California’s banking regulators shut down Silicon Valley Bank (SVB) on March 10 after following up on the lender, which had $209 billion in assets at the end of 2022.
Depositors pulled out $42 billion in a single day, causing it to go bankrupt. The US government eventually stepped in to ensure that depositors had access to all of their funds.
“The point is how do we transition the Indian banking system in the coming months instead of relying on the complex cross-border US banking system with all its uncertainties?” India’s Minister of State for Technology, Rajeev Chandrasekhar said in a Twitter space chat late on Thursday.
Chandrasekhar said that according to his estimates, hundreds of Indian startups have more than $1 billion in SVB funds.
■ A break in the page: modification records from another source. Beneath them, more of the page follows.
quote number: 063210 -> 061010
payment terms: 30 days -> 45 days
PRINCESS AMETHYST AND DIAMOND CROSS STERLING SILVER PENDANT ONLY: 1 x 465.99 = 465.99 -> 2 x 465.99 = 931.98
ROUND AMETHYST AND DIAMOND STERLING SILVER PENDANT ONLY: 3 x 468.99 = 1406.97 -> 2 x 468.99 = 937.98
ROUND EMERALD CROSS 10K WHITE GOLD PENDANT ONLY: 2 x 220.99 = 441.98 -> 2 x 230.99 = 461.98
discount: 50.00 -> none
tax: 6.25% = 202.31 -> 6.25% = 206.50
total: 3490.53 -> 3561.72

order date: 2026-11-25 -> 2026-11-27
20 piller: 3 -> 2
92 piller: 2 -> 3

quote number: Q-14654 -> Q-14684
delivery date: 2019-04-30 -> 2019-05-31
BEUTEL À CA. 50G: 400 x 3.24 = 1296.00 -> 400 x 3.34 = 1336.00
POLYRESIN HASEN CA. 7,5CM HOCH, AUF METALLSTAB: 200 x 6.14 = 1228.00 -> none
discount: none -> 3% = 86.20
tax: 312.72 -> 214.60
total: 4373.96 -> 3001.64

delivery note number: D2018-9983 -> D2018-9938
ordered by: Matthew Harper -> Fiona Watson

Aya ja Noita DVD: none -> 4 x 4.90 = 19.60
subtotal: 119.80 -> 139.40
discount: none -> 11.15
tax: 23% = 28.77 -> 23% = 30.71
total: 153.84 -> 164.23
Chandrasekhar this week met over 460 stakeholders, including startups affected by the closure of SVB, and said he has given their suggestions to Finance Minister Nirmala Sitharaman.
Citing one of the suggestions made to the finance minister, Chandrasekhar said that Indian banks could offer deposit-backed credit lines to startups holding funds in SVBs.
India is one of the world’s largest startup markets, with multi-billion dollar valuations in recent years and gaining the backing of foreign investors who have made bold bets on digital and other tech businesses.